As Starbucks enthusiasts are logging into the app today, they are noticing something new and exciting. Though whether it is exciting in a good way or a bad way remains to be seen.
The new My Starbucks Rewards has a new app, with a new look and a new method of rewarding points for purchases. The old system rewarded frequency of visits — every time you purchased anything at Starbucks, be it a simple cup of black coffee or $100 worth of food and drinks for you and all your co-workers, you got a star. Every 12 stars, regular customers got a free drink. At 30 stars one qualified for Gold membership status, which opened up a variety of perks.
The message was clear: Get your morning coffee every day on the way to work with us, and once or twice a month we’ll buy you a cup of coffee and give you more incentives to keep getting your coffee with us.
Now the system rewards for the amount of money spent, instead of how often one visits. Consumers get two gold stars for every dollar they spend, and can upgrade to the Gold level at 300 points.
But jumping up rewards levels — where the discounts are deeper and the opportunities for things like doubled points (stars) are more frequent — has become more expensive or more time-consuming. That one latte a day customer used to be able to jump to the Gold Level by buying a drink on the way to work for a little over a month. Under the new system that same customer is going to be using the app daily at a Starbucks for closer to three months.
On the upside, for those who make a habit of making Starbucks runs, or who just like to eat a full meal at least once a day at Starbucks — well, the program just got a lot more rewarding.
According to Starbucks, the change came by popular demand among its 17 million active users — many of whom wanted a system that rewarded them for their spending. Plus, the changes to the reward program come bundled with the upgrade to the app’s Mobile Order & Pay function which will allow users to redeem their points there.
From a purely technical point of view, Starbucks has warned that the change could “create slower app functionality or stars credited” within the first 48 hours.
What is more interesting will be to see how “popular” the reported popular demand for this change turns out to be.
Which is not to say this is an unusual way of awarding points. Dunkin’ Donuts uses an incredibly similar spend-based system. And whether or not users love them, companies have a very good reason to feel the love. Rewarding on the basis of spend, as opposed to frequency of use, is considered a good method to fend off so-called “points hackers” who’ve created an entire cottage industry out of exploiting rewards systems to cough up maximum benefits with minimal inputs.
Note: These people usually aren’t doing anything illegal, they are just the sorts of fastidious and obsessive types who are willing to learn every loophole in a frequent flyer program and then spend 200 days a year in the air, essentially living in a first class cabin (albeit for free).
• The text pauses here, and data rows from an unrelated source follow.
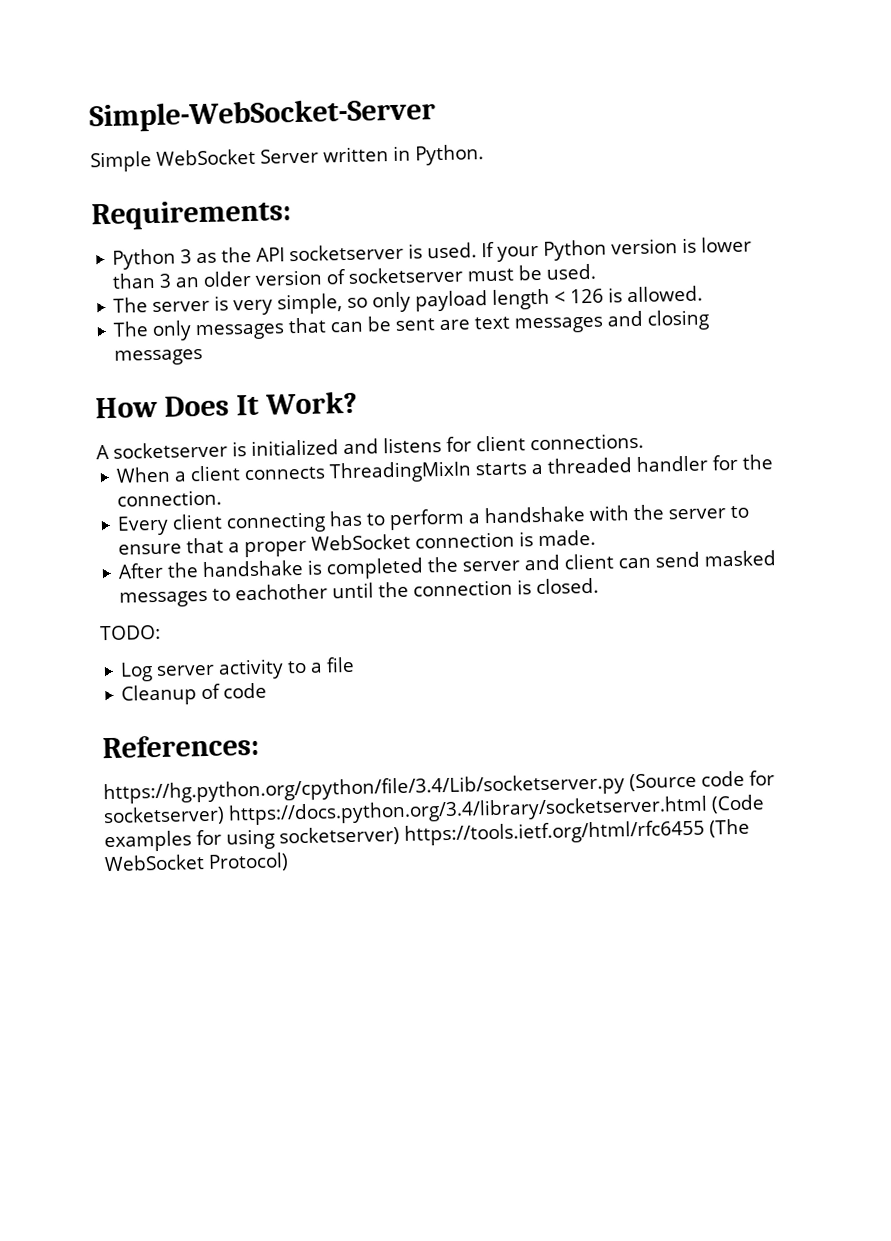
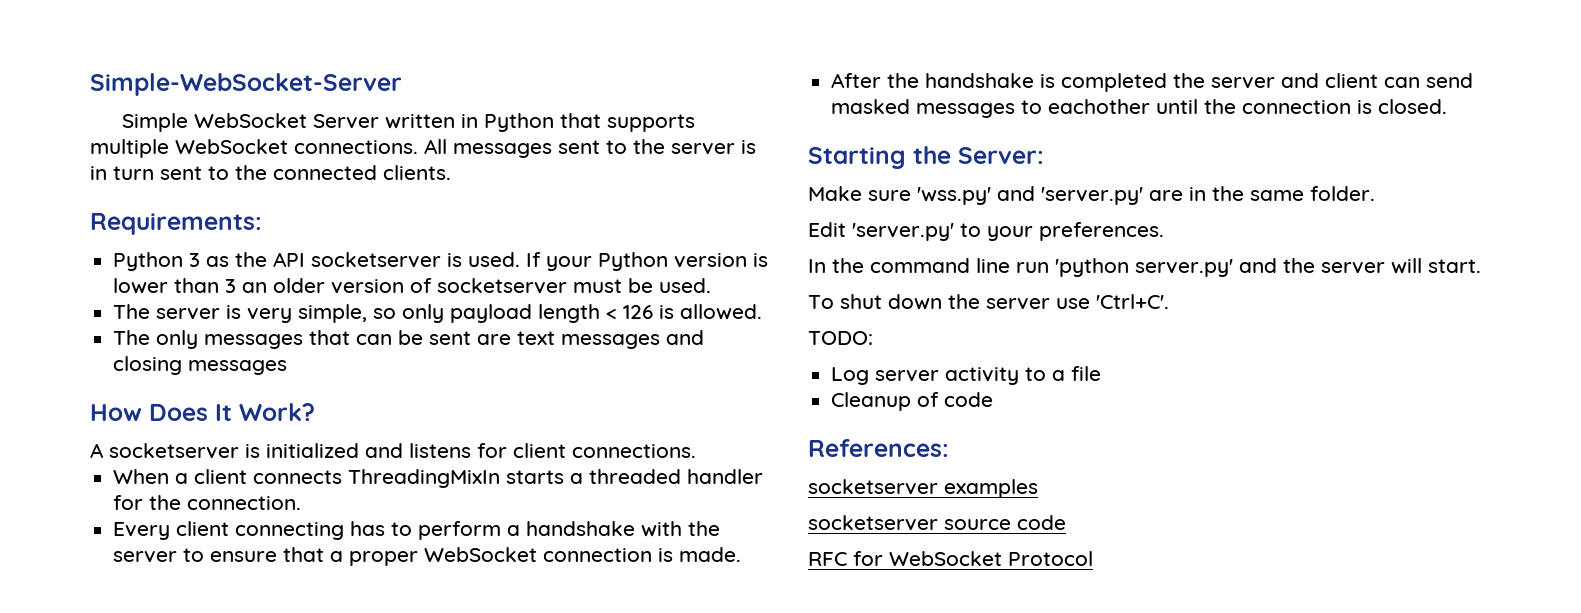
[415,144,484,166] Python. -> [484,113,696,132] [90,139,756,158] [90,165,451,180] Python that supports multiple WebSocket connections. All messages sent to the server is in turn sent to the connected clients.
(600, 586) none -> [808,146,1044,169] [808,186,1375,205] [808,222,1164,241] [808,258,1481,277] [808,294,1169,310] // Starting the Server: // Make sure 'wss.py' and 'server.py' are in the same folder. // Edit 'server.py' to your preferences. // In the command line run 'python server.py' and the server will start. // To shut down the server use 'Ctrl+C'.
[103,770,775,805] [103,794,765,827] [104,818,750,853] [104,852,289,872] https://hg.python.org/cpython/file/3.4/Lib/socketserver.py (Source code for socketserver) https://docs.python.org/3.4/library/socketserver.html (Code examples for using socketserver) https://tools.ietf.org/html/rfc6455 (The WebSocket Protocol) -> [808,479,1038,498] [808,515,1066,531] [808,551,1093,566] socketserver examples // socketserver source code // RFC for WebSocket Protocol

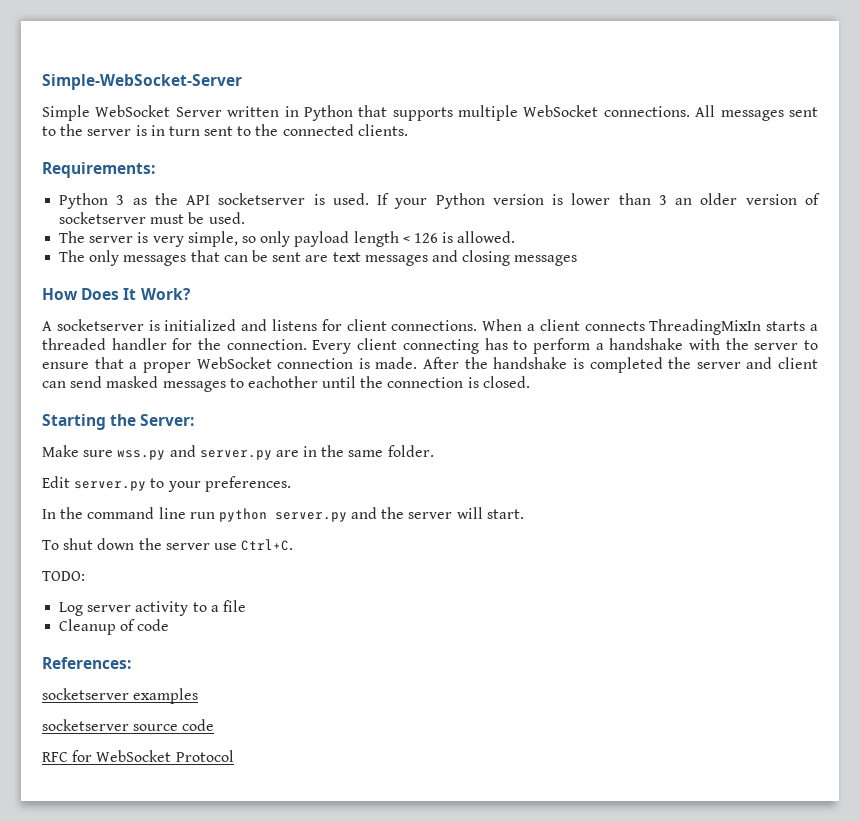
(696, 451) // -> (478, 325) none
(302, 503) // -> (307, 344) none
(742, 554) // -> (418, 363) none
[917,186,1143,205] 'wss.py' and 'server.py' -> [117,445,272,460] wss.py and server.py
[852,223,954,241] 'server.py' -> [74,481,147,491] server.py
[1055,258,1233,277] 'python server.py' -> [218,508,347,522] python server.py
[1096,294,1169,309] 'Ctrl+C'. -> [241,539,294,551] Ctrl+C.

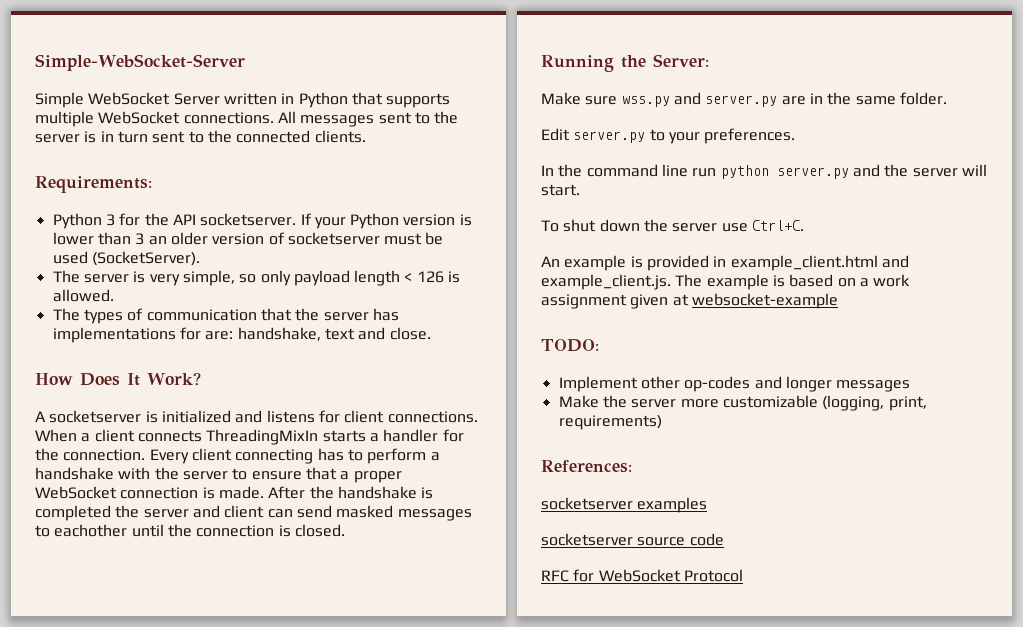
[132,198,147,205] as -> [119,213,141,226] for
[218,193,369,205] socketserver is used. -> [200,213,297,226] socketserver.
[208,212,245,224] used. -> [52,251,200,266] used (SocketServer).
[89,250,578,266] only messages that can be sent are text messages and closing messages -> [83,308,399,324] [52,327,431,343] types of communication that the server has implementations for are: handshake, text and close.
[42,338,106,350] threaded -> (379, 437) none
[42,414,106,430] Starting -> [541,55,614,72] Running
[42,571,85,581] [59,600,246,616] [59,619,170,635] TODO: // Log server activity to a file // Cleanup of code -> [541,255,909,271] [541,274,911,290] [541,293,838,309] [541,339,599,352] [558,376,911,392] [558,395,927,411] [558,415,662,430] An example is provided in example_client.html and example_client.js. The example is based on a work assignment given at websocket-example // TODO: // Implement other op-codes and longer messages // Make the server more customizable (logging, print, requirements)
Starbucks doesn’t have quite that extreme a version of the problem, but stories of $85 drinks that customers concoct when they claim their free reward certainly abound on the Internet. Most people are not quite committed to maximizing a reward to the point they are willing to drink a 101 shot vat (literally) of coffee, but those people exist, even if they are far from the majority of the 17 million Starbucks mobile users.
The real question that remains to be answered by Starbucks’ recent experiment in upgrading (and up pricing) its rewards program is seeing just how firmly entrenched in the habit of going to mobile those customers really are. In the early adoption-pushing phase, Starbucks had a strong incentive to give a lot away to get a lot of customers on board and using — and getting more used to using.
Now 21 percent of Starbucks transactions are on mobile — and order and pay is picking up steam fast. The service is launched, sticky and popular – it maybe doesn’t need to be quite so richly rewarding.
Which means that though there may be reports of “customers revolting” over the new upgrade (though conditions at a Boston area Starbucks were calm), no mobile pay users were seen screaming in rage, pulling out the plastic in protest or smashing their iPhone on the ground. From an outside perspective, in fact, it seems as though none noticed at all.
And even among the desperately unhappy about the newly more expensive system, it remains to be seen if they will stop using the mobile platform it was built to support, or just continue to use it and wish it were as richly rewarding as it used to be.